The launch of AviLease underlines PIF’s goal to tap the potential of promising local industries in order to advance economic diversification and contribute to non-oil GDP growth.

Saudi Arabia announced the founding of an aircraft leasing company named AviLease, as a way to diversify the kingdom’s oil-reliant economy.

Sponsored by the Public Investment Fund (PIF), a sovereign wealth fund of Saudi Arabia, AviLease will focus on growing through purchase-and-leaseback deals with airlines, portfolio acquisitions, and direct orders from aircraft manufacturers, as well as considering corporate acquisitions as a means of expansion, Xinhua news agency quoted the state media as saying.

The launch of AviLease underlines PIF’s goal to tap the potential of promising local industries in order to advance economic diversification and contribute to non-oil GDP growth.

  The PIF has established 54 companies in various sectors since 2017.

OPEC Output

The Organisation of the Petroleum Exporting Countries (OPEC) and its allies, a group known as OPEC+, has said that they would stick to a previously decided output boost in August despite calls for bigger increases to rein in crude prices.

At its last meeting in early June, OPEC+ decided to advance the planned output increases of 432,000 barrels per day (bpd) for September and redistribute it equally to the previous two months, thus raising production by 648,000 bpd in July and August.

The 30th OPEC and non-OPEC Ministerial Meeting on Thursday confirmed the plan to increase production by 648,000 bpd in August, according to an OPEC statement released after the meeting.

The statement cited “current oil market fundamentals and the consensus on its outlook” as the reasons for the decision, Xinhua news agency reported.

The oil alliance’s decision on Thursday came as crude prices remained high amid continued tight supplies, demand recovery and geopolitical tensions.
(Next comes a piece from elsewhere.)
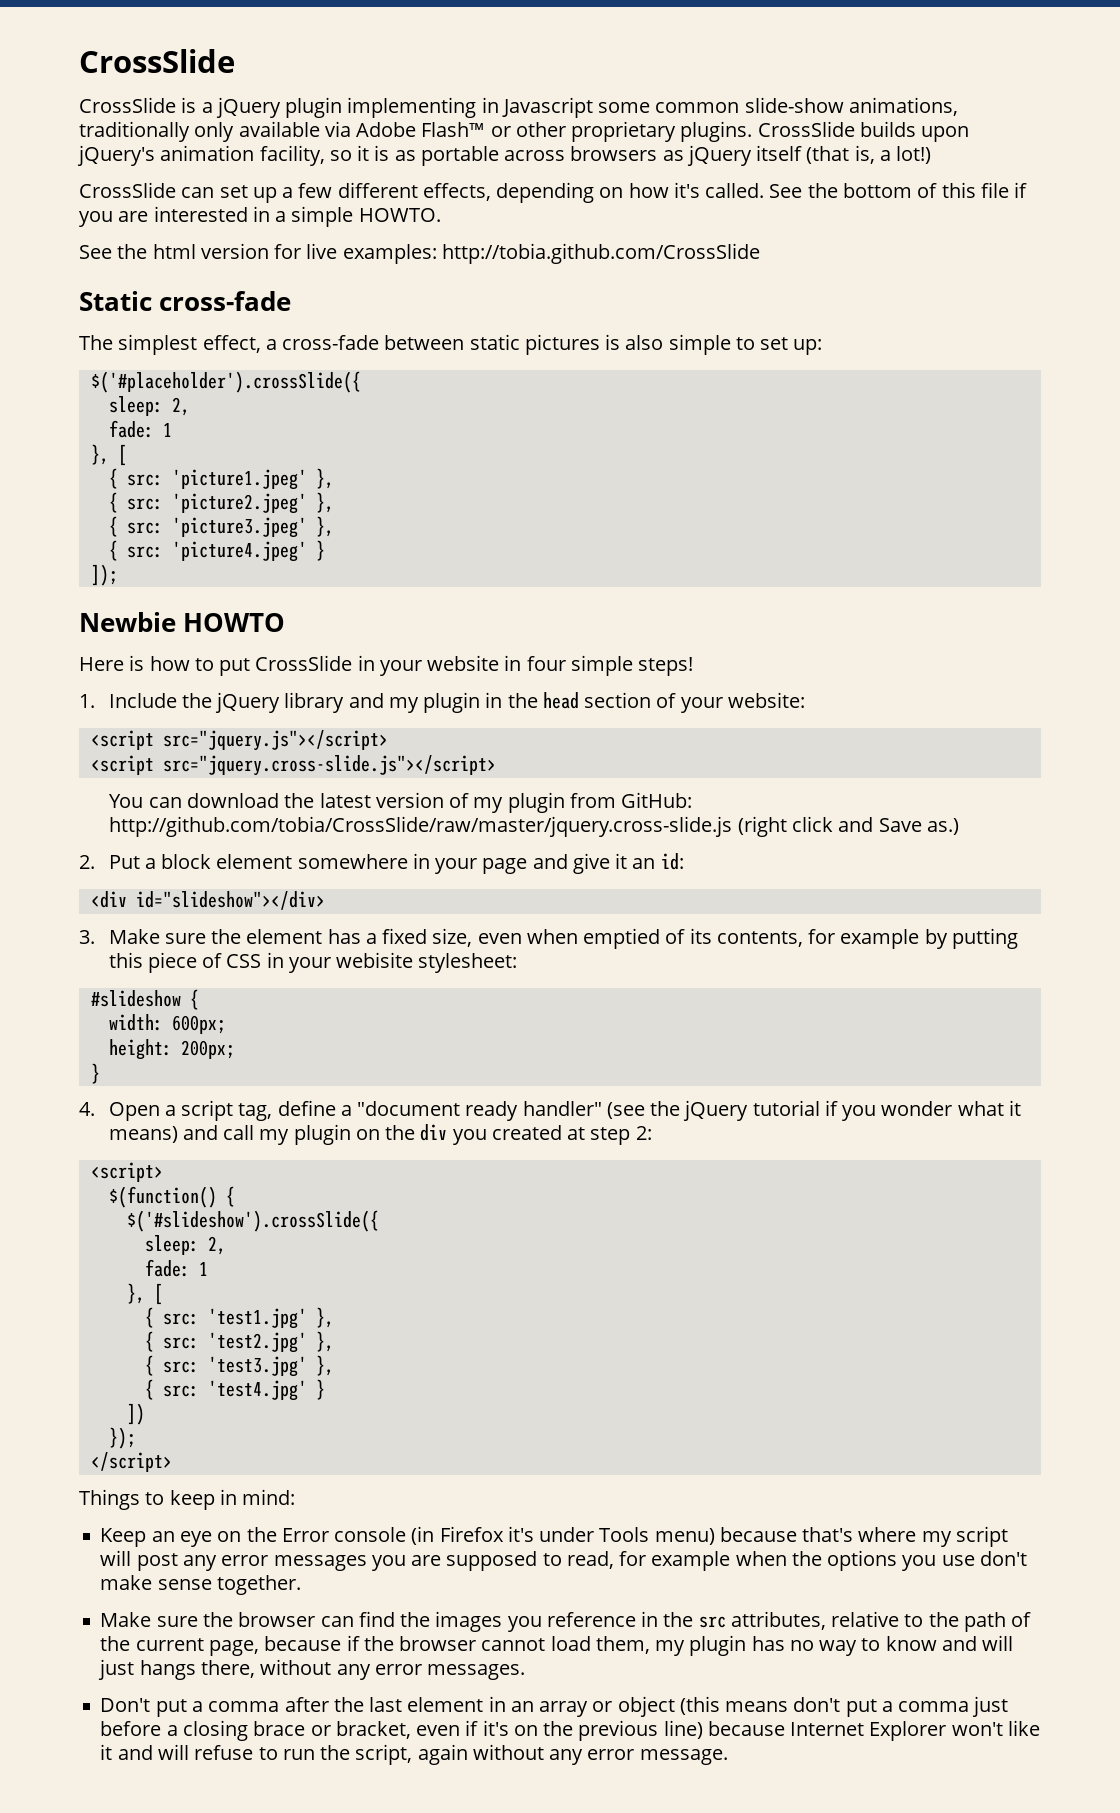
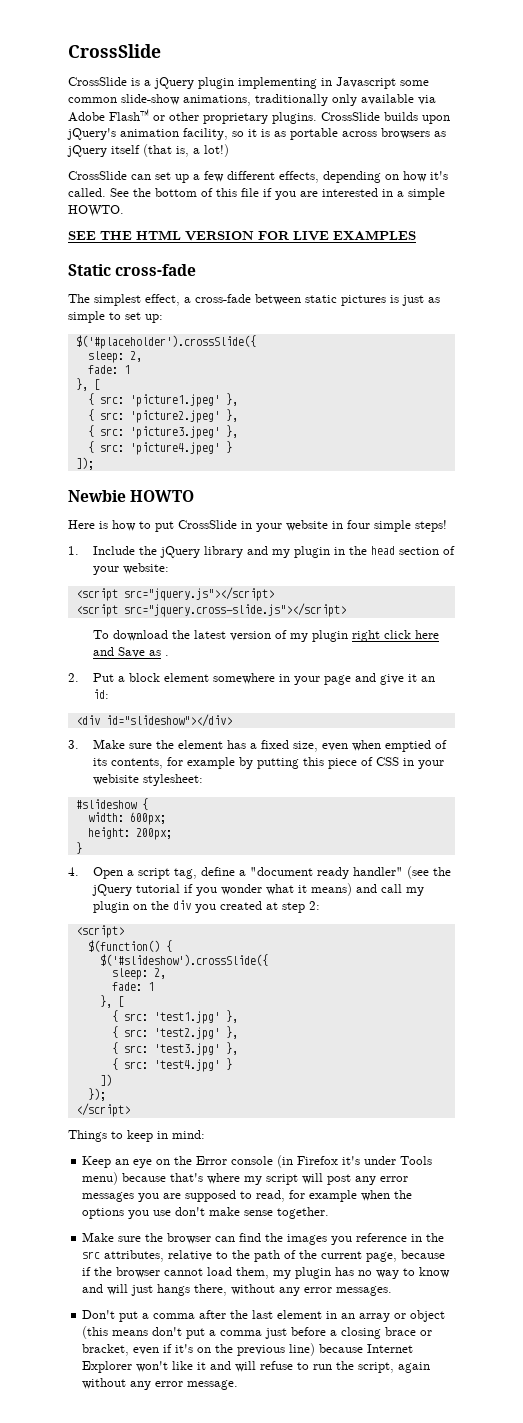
[79,243,760,264] See the html version for live examples: http://tobia.github.com/CrossSlide -> [68,230,416,241] SEE THE HTML VERSION FOR LIVE EXAMPLES
[625,335,664,350] also -> [402,295,440,306] just as
[108,794,182,808] You can -> [93,630,110,639] To
[569,792,693,808] [108,816,959,837] from GitHub: http://github.com/tobia/CrossSlide/raw/master/jquery.cross-slide.js (right click and Save as.) -> [352,630,440,642] [93,647,170,658] right click here and Save as .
Prices for both the West Texas Intermediate (WTI) and the Brent crude have hovered around $110 a barrel in recent weeks.

 Major oil consumers, including the US, have been pressing OPEC+ to open taps wider to tame sky-high prices, but the oil producer group has been sticking to its plan of gradual production increases.

OPEC+ slashed oil production massively in 2020 when the Covid-19 pandemic hammered demand. In July 2021, the group agreed to gradually unwind the output cuts and said it aims to fully phase out the cuts by September 2022.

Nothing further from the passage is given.